Abstract

Preeclampsia (PE) is a disease of incompletely understood etiology that is the leading contributor to iatrogenic preterm birth (PTB). Our objective was to identify if PE in dichorionic pregnancies is characterized by similarities or dissimilarities in the transcriptome profile of the two placentas. Total RNA was extracted from 60 placental villous tissue samples and subjected to RNA-seq using the Illumina platform. Our study was designed to include two analytical stages: In the first stage placental samples (n=18) originated from singleton pregnancies with unambiguous clinical phenotypes: 1) severe features early-onset PE (sPE, n=8, GA: 30±1 wks); 2) idiopathic preterm birth (n=5, GA: 32±1wks) and 3) term non-labor (n=5, GA: 39±1wks).

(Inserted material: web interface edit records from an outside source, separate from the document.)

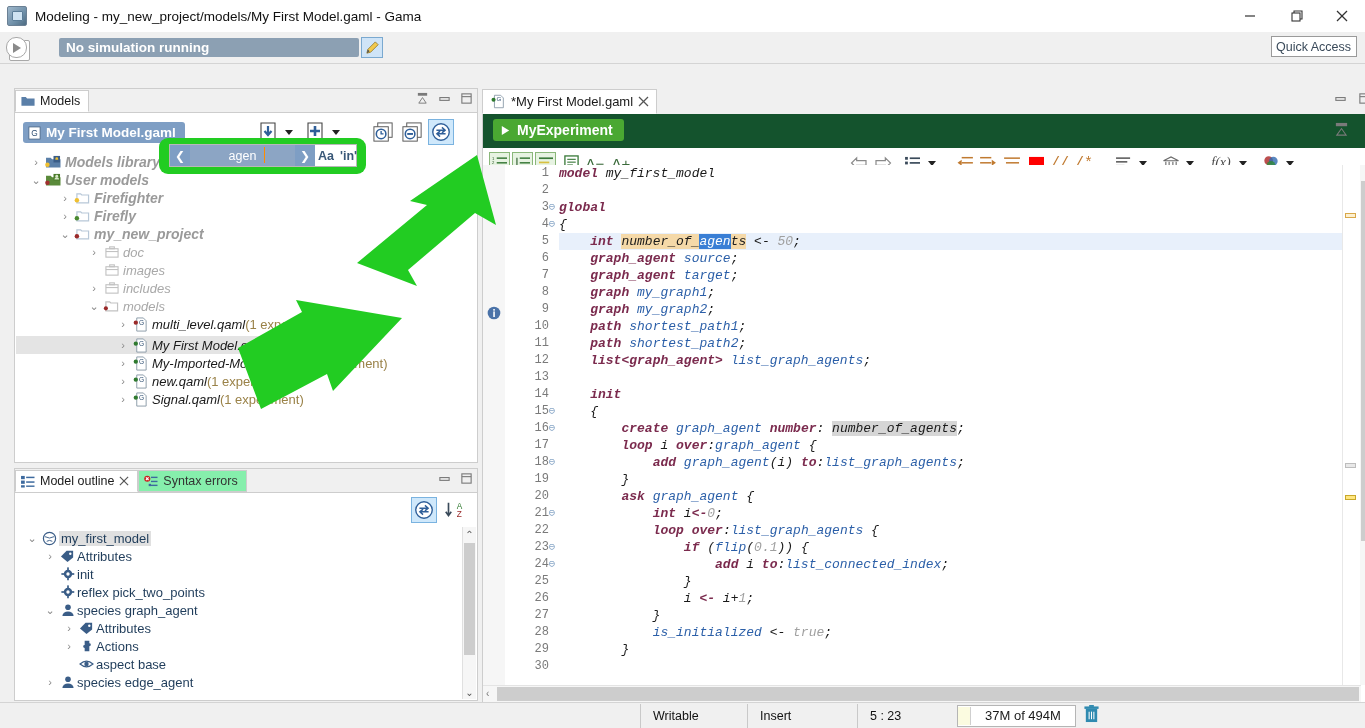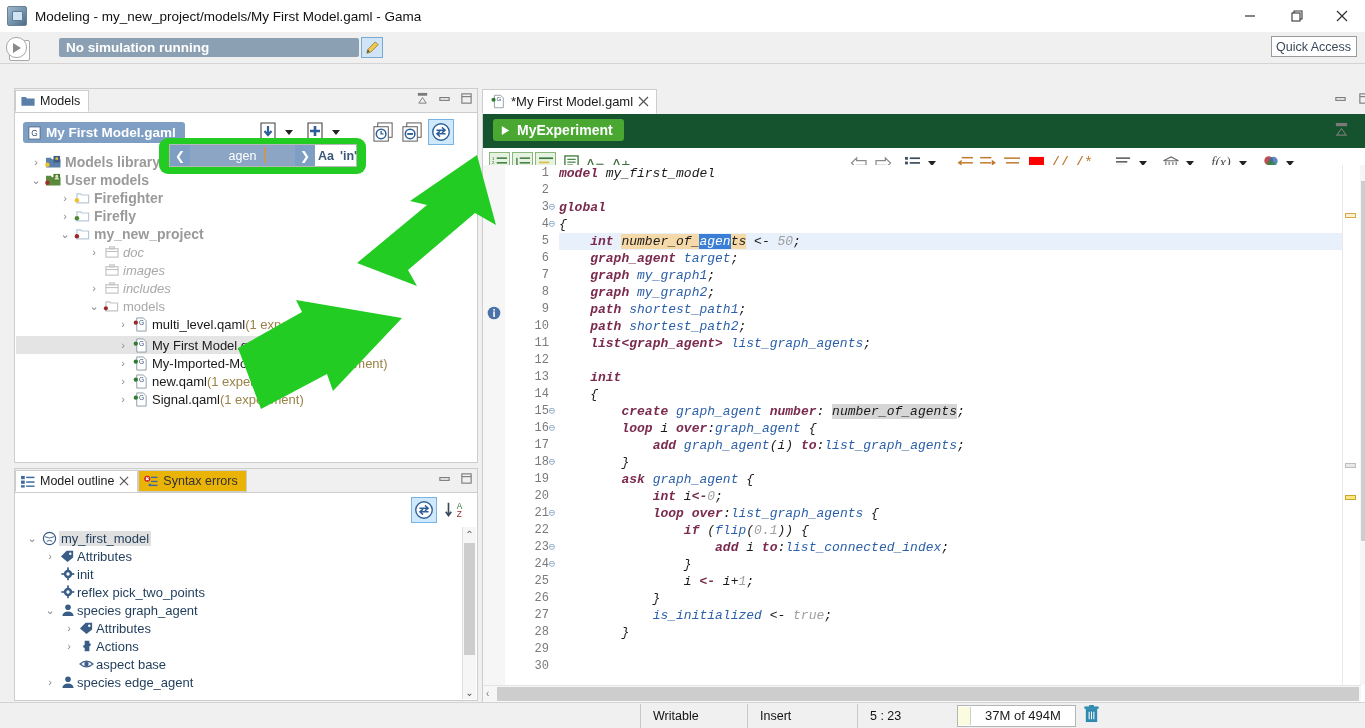--- a/index.html
+++ b/index.html
@@ -76,7 +76,7 @@
   .tw{width:16px;display:flex;align-items:center;justify-content:center;flex:none;}
   .arrow{font-size:11px;color:#8a8a8a;line-height:1;}
   .ticon{width:19px;display:flex;align-items:center;justify-content:center;flex:none;}
-  .tlabel{padding-left:2px;}
+  .tlabel{padding-left:2px;font-style:italic;}
   .gray-bold{color:#9a9a9a;font-weight:bold;font-size:14px;}
   .gray-it{color:#a8a8a8;font-style:italic;}
   .gray-plain{color:#a8a8a8;}

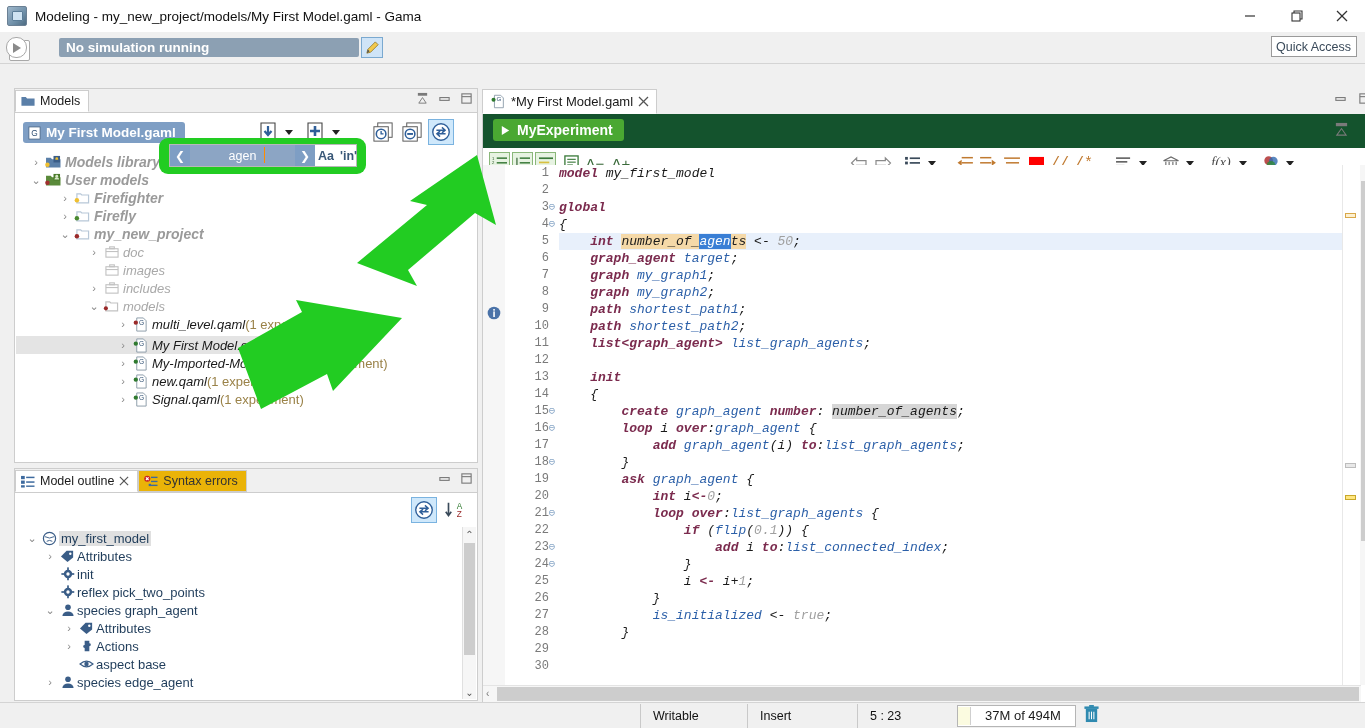--- a/index.html
+++ b/index.html
@@ -1001,6 +1001,7 @@
           <div class="cline"><span class="k">global</span></div>
           <div class="cline"><span class="pl">{</span></div>
           <div class="cline"><span class="pl">    </span><span class="k">int</span><span class="pl"> </span><span class="hl-tan">number_of_</span><span class="hl-sel">agen</span><span class="hl-tan">ts</span><span class="pl"> &lt;- </span><span class="n">50</span><span class="pl">;</span></div>
+          <div class="cline"><span class="pl">    </span><span class="k">graph_agent</span><span class="pl"> </span><span class="t">source</span><span class="pl">;</span></div>
           <div class="cline"><span class="pl">    </span><span class="k">graph_agent</span><span class="pl"> </span><span class="t">target</span><span class="pl">;</span></div>
           <div class="cline"><span class="pl">    </span><span class="k">graph</span><span class="pl"> </span><span class="t">my_graph1</span><span class="pl">;</span></div>
           <div class="cline"><span class="pl">    </span><span class="k">graph</span><span class="pl"> </span><span class="t">my_graph2</span><span class="pl">;</span></div>

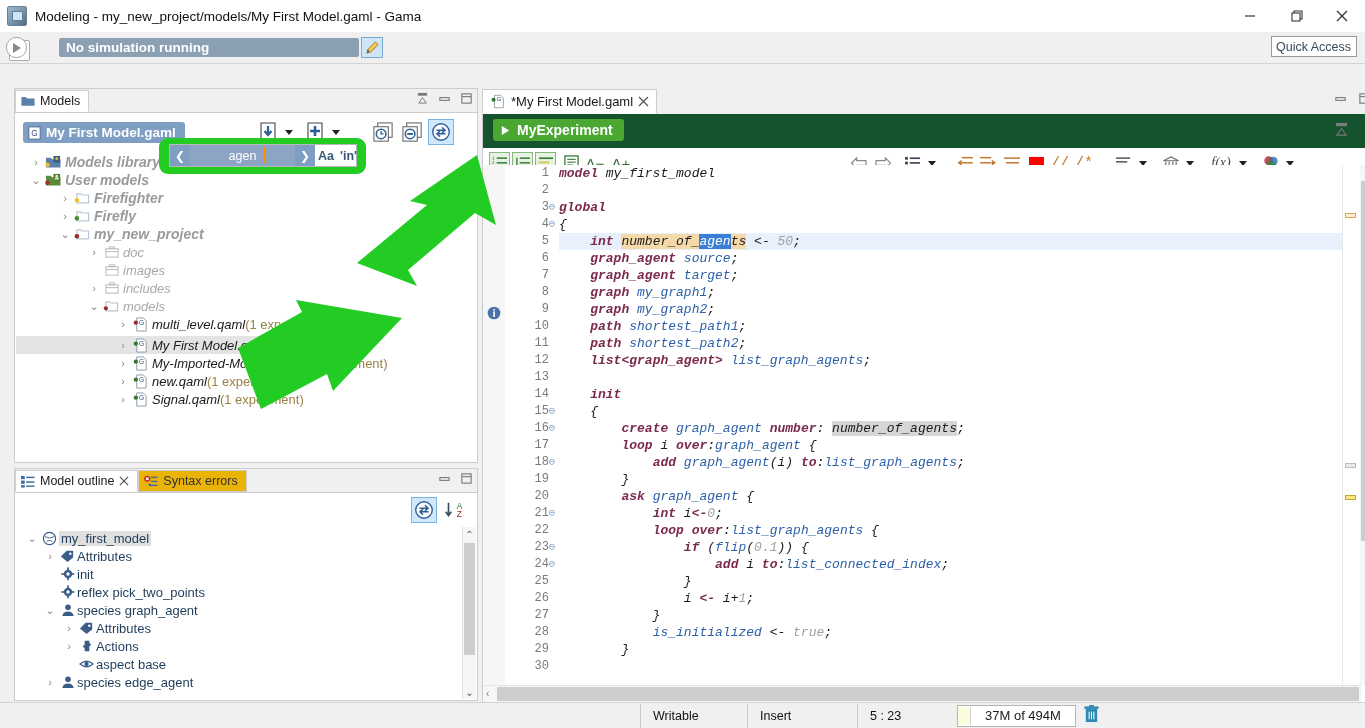--- a/index.html
+++ b/index.html
@@ -57,7 +57,7 @@
      border-bottom:1px solid #cdcdcd;}
   .vtab{height:22px;display:flex;align-items:center;padding:0 8px 0 5px;background:#ffffff;
      border:1px solid #cdcdcd;border-bottom:1px solid #ffffff;box-sizing:border-box;font-size:12.5px;gap:5px;}
-  .vtab.inactive{background:#eab308;border-bottom:1px solid #cdcdcd;color:#333;}
+  .vtab.inactive{background:#86efac;border-bottom:1px solid #cdcdcd;color:#333;}
   .vtabctl{position:absolute;right:4px;top:3px;display:flex;gap:9px;align-items:center;}
   .icn{display:inline-flex;align-items:center;justify-content:center;}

These samples were used to extract a generic transcriptomic signature of PE placenta. In the second stage placentas of 16 twin pregnancies classified based on chorionicity and PE diagnosis were included as follows: di-di nonPE (n=7, GA: 32±1 wks), mono-di nonPE (n=2, GA: 32±1 wks), di-di PE (n=5, GA: 33±2 wks) and mono-di PE (n=2, GA: 33±3 wks). Two separate biopsies were sequenced from monochorionic placentas. An additional set of singleton PE placentas (n=10, GA: 33±1 wks) was sequenced interspaced among the twin placentas to control for batch effects. Principal components analysis (PCA) and statistical modeling for similarity and dissimilarity between sibling placentas were applied. Our first stage analysis extracted a subset of 613 transcripts differentially expressed between sPE and non-PE singleton placentas. This molecular classifier showed linear separability among first stage samples independent of GA at birth. When applied to twin gestation placentas the classifier revealed several characteristics: 1) In the non-PE cases, biopsies from monochorionic placentas had more similar expression patterns of the genes composing the PE signature than dichorionic placentas which were more scattered in the PCA space (Fig. A); 2) Monochorionic nonPE placentas have closer proximity to the PE space compared to singleton nonPE placentas; 3) Dichorionic sibling placentas of pregnancies complicated by PE were the most discordant (Fig. B). In dichorionic pregnancies complicated by PE, the disease affects each placenta individually. Conversely, PE in twins could be the result of a single diseased placenta.